Exercise =
Run through the records and show each line that includes the string "Cowhide".
+++ Dataset
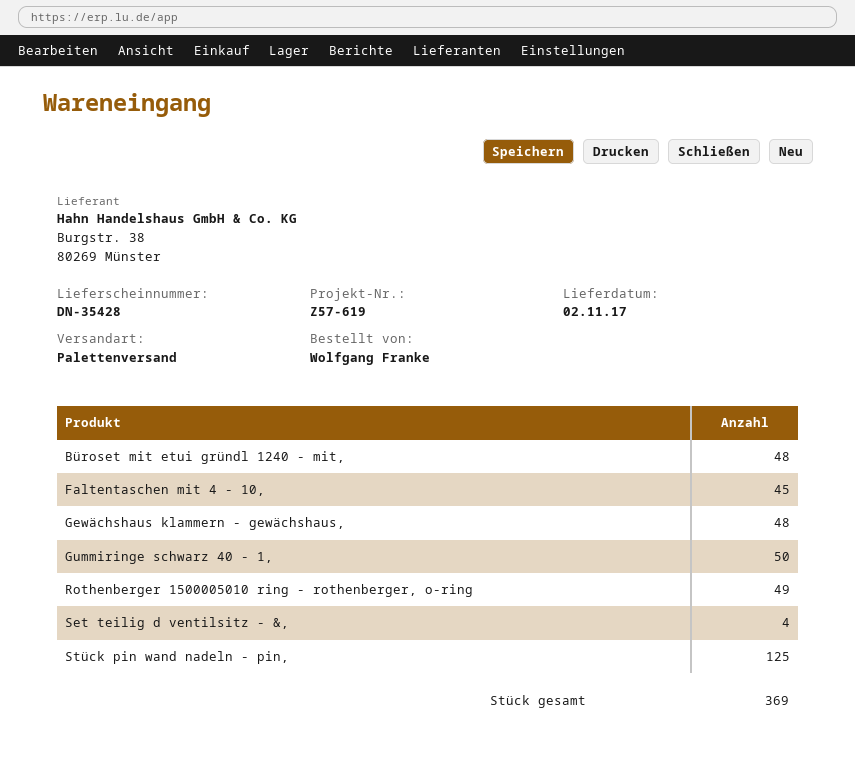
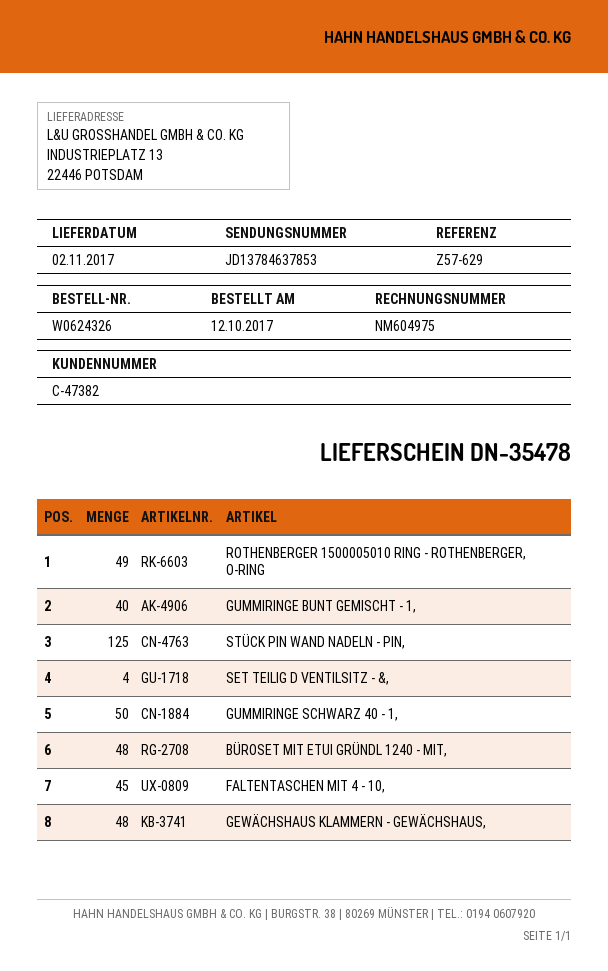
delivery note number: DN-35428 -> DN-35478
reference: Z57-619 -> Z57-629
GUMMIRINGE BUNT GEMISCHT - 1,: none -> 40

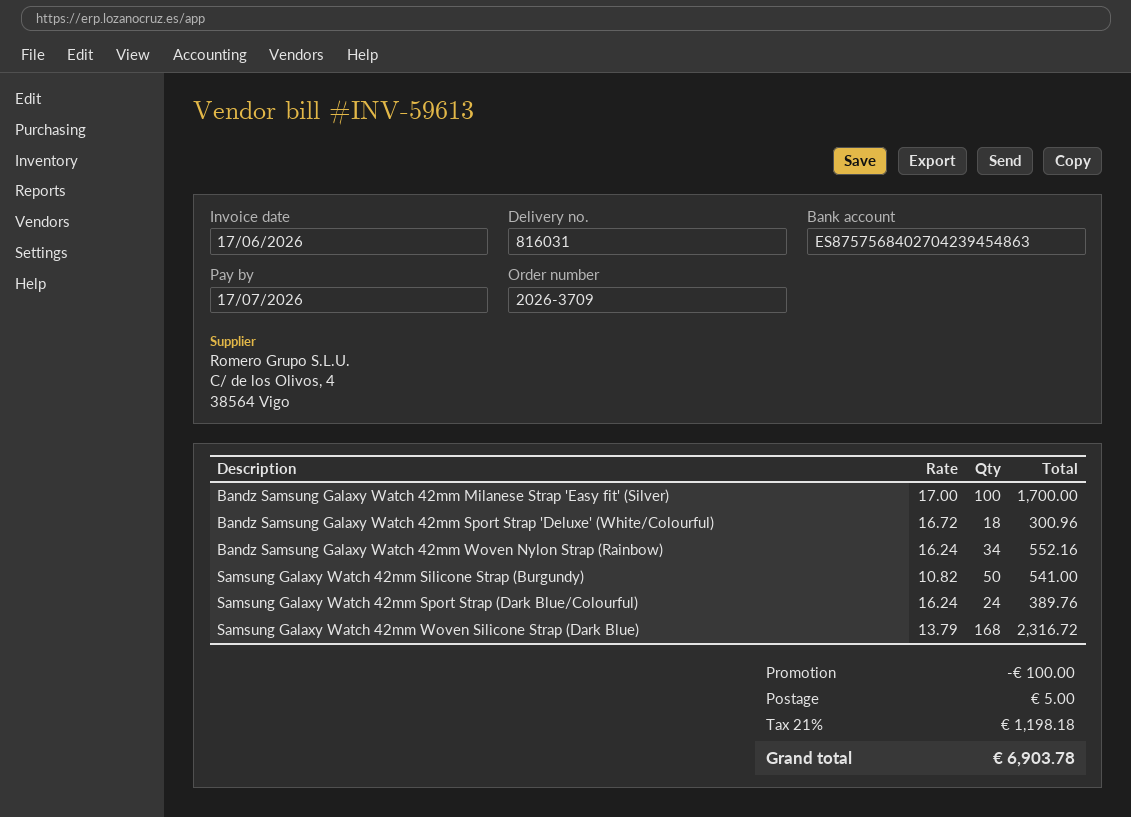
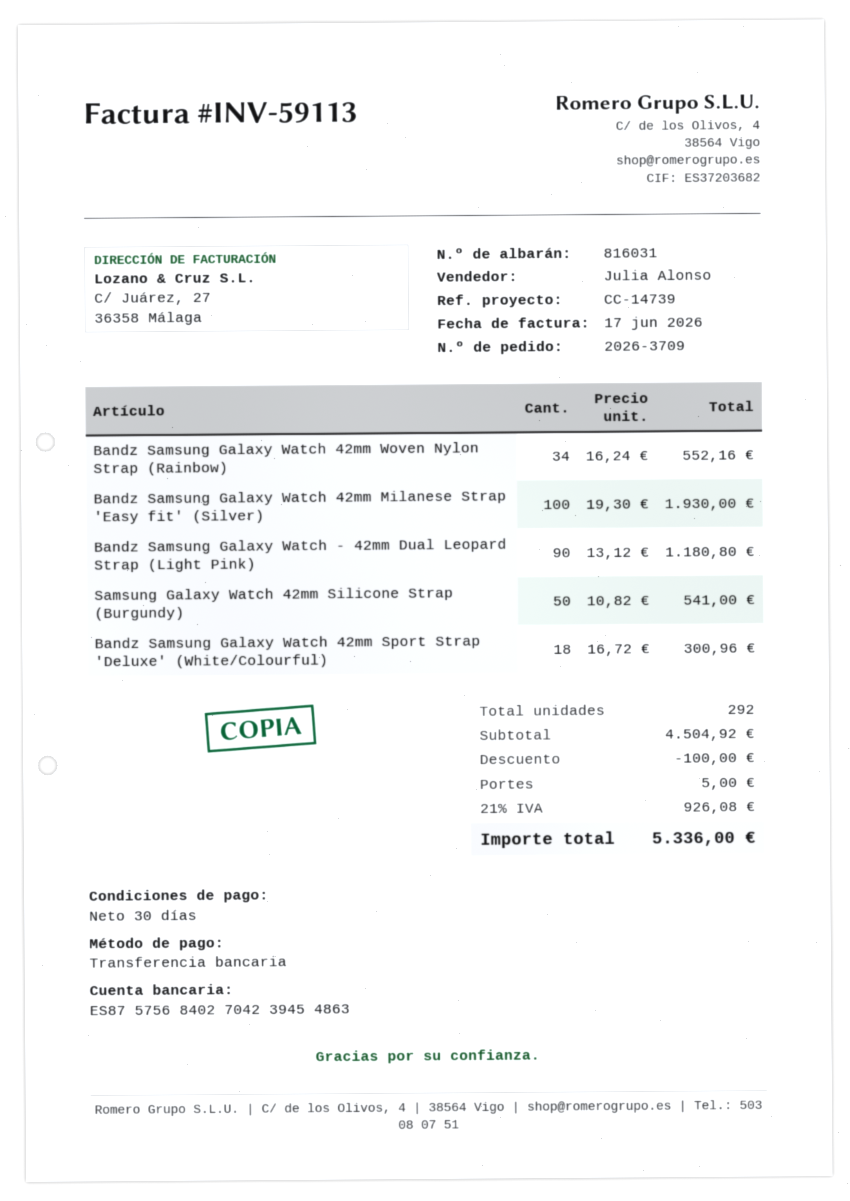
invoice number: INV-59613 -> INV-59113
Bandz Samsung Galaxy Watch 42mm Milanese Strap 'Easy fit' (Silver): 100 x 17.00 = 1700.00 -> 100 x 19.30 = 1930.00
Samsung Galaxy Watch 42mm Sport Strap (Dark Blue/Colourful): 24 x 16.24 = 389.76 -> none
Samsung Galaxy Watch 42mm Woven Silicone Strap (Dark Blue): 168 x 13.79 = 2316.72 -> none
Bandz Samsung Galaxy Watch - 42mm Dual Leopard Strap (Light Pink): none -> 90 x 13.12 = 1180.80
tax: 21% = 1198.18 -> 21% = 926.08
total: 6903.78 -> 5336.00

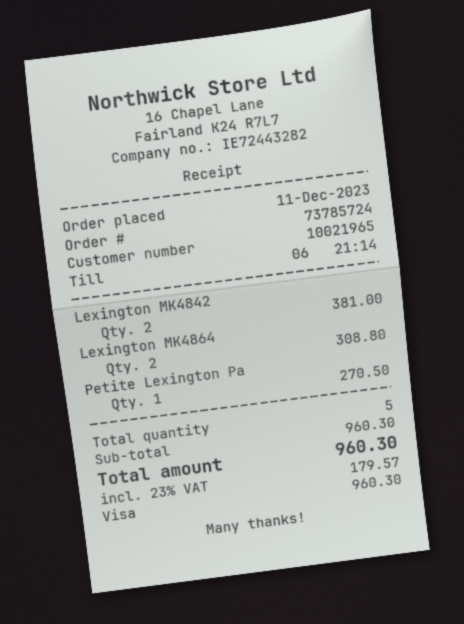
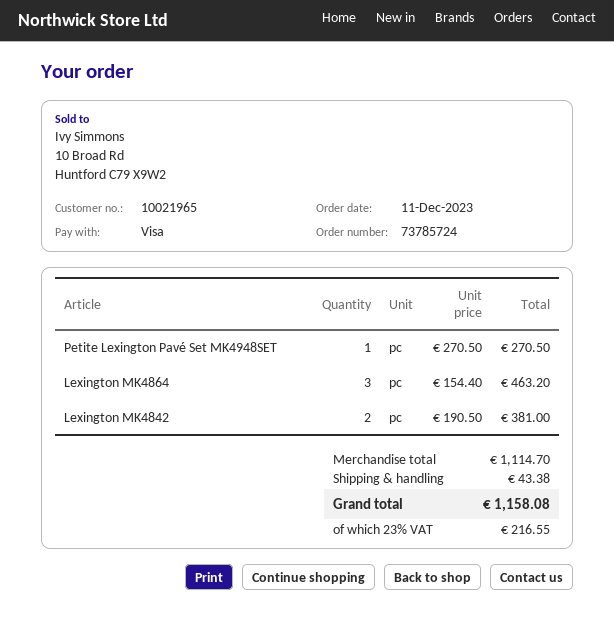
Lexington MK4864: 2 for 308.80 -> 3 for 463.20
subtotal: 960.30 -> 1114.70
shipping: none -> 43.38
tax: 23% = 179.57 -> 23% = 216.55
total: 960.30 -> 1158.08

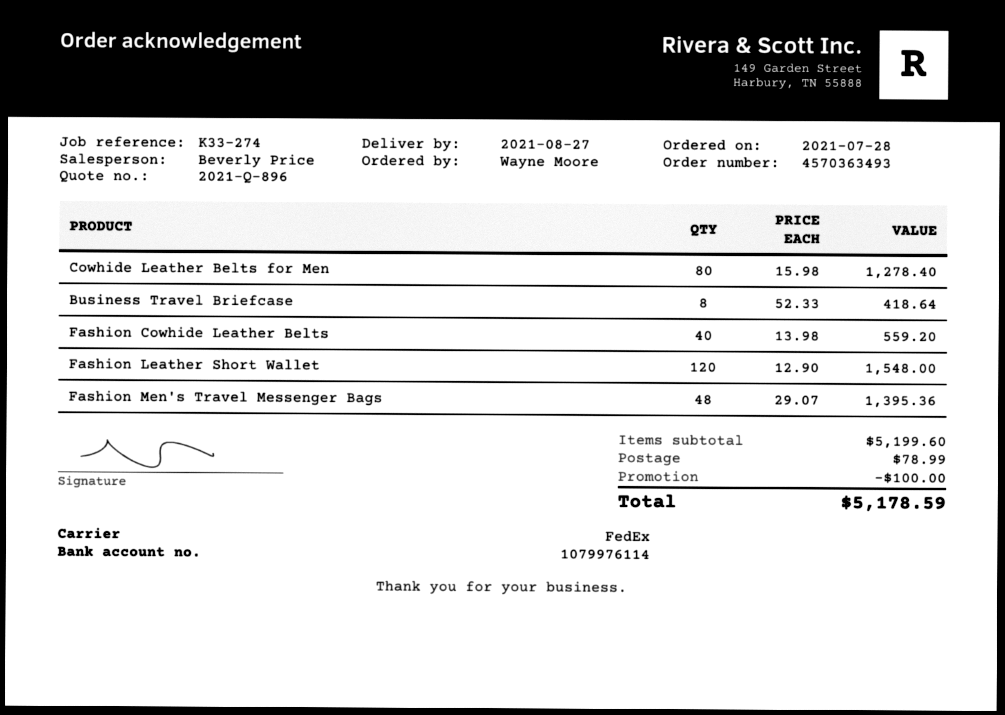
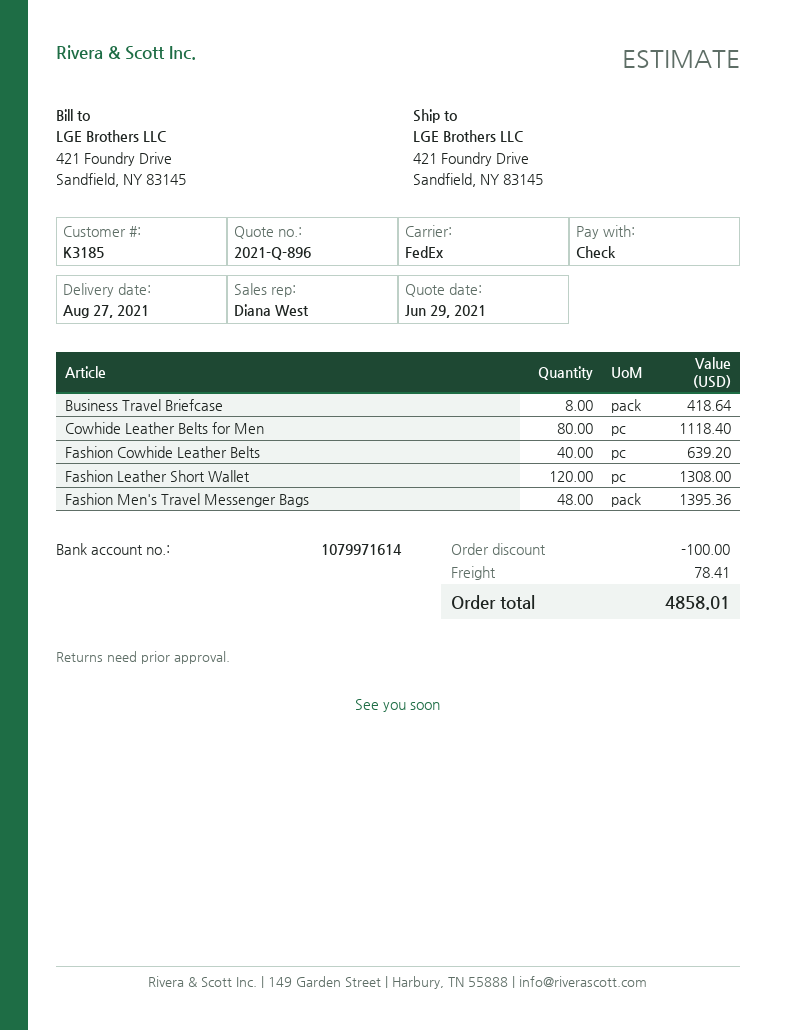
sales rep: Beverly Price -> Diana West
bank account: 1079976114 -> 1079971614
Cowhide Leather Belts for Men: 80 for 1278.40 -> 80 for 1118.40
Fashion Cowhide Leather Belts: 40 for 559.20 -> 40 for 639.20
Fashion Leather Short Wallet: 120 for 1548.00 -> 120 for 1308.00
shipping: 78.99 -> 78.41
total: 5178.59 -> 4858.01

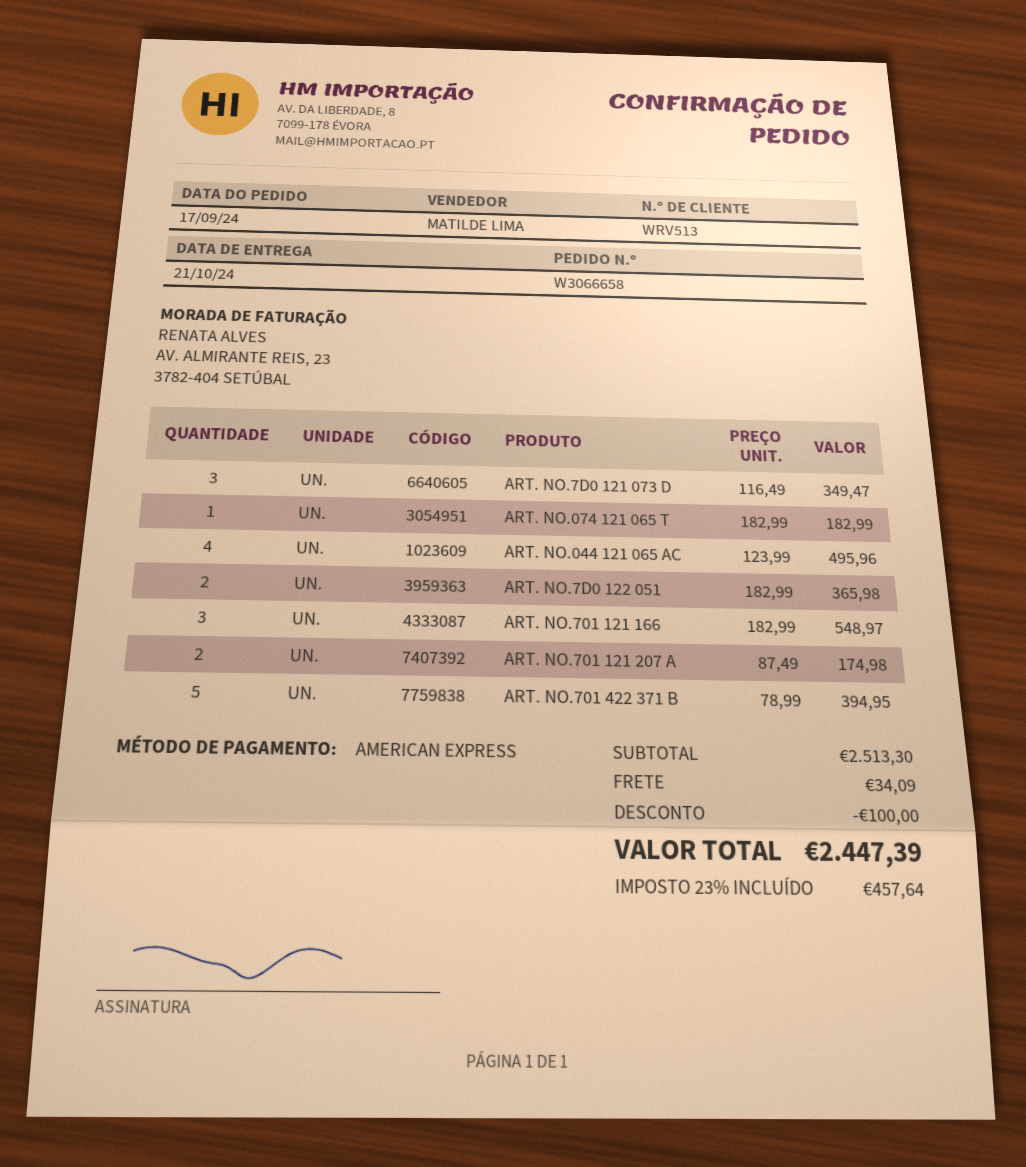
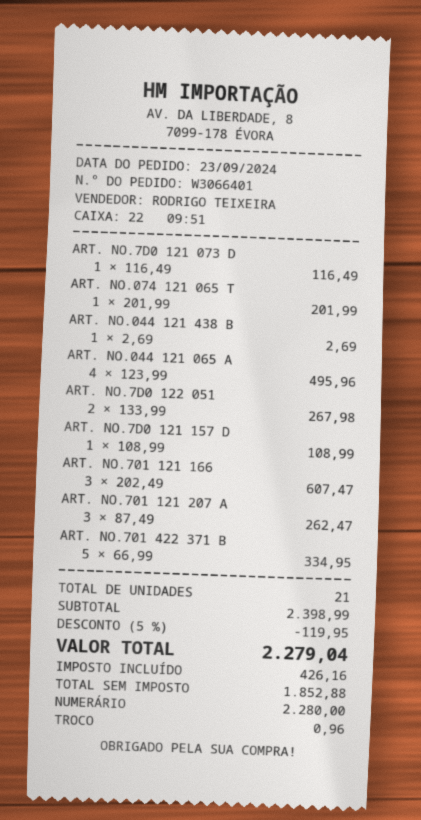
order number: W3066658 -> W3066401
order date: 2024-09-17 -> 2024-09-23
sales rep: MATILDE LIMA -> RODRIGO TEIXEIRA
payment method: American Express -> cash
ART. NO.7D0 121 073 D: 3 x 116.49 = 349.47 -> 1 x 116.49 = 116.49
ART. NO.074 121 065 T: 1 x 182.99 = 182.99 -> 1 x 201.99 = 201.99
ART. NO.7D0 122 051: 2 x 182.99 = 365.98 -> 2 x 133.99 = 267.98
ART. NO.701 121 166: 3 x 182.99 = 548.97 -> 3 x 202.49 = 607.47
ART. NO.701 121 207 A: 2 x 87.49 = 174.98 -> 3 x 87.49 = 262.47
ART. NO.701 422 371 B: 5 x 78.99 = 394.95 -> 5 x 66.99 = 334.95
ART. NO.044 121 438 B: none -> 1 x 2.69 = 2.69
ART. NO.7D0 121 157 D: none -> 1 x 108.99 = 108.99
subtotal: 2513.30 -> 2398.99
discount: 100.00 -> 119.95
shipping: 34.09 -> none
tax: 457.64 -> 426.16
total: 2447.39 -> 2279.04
++++++
Solution to the exercise =
Cowhide Leather Belts for Men: 80 for 1278.40 -> 80 for 1118.40
Fashion Cowhide Leather Belts: 40 for 559.20 -> 40 for 639.20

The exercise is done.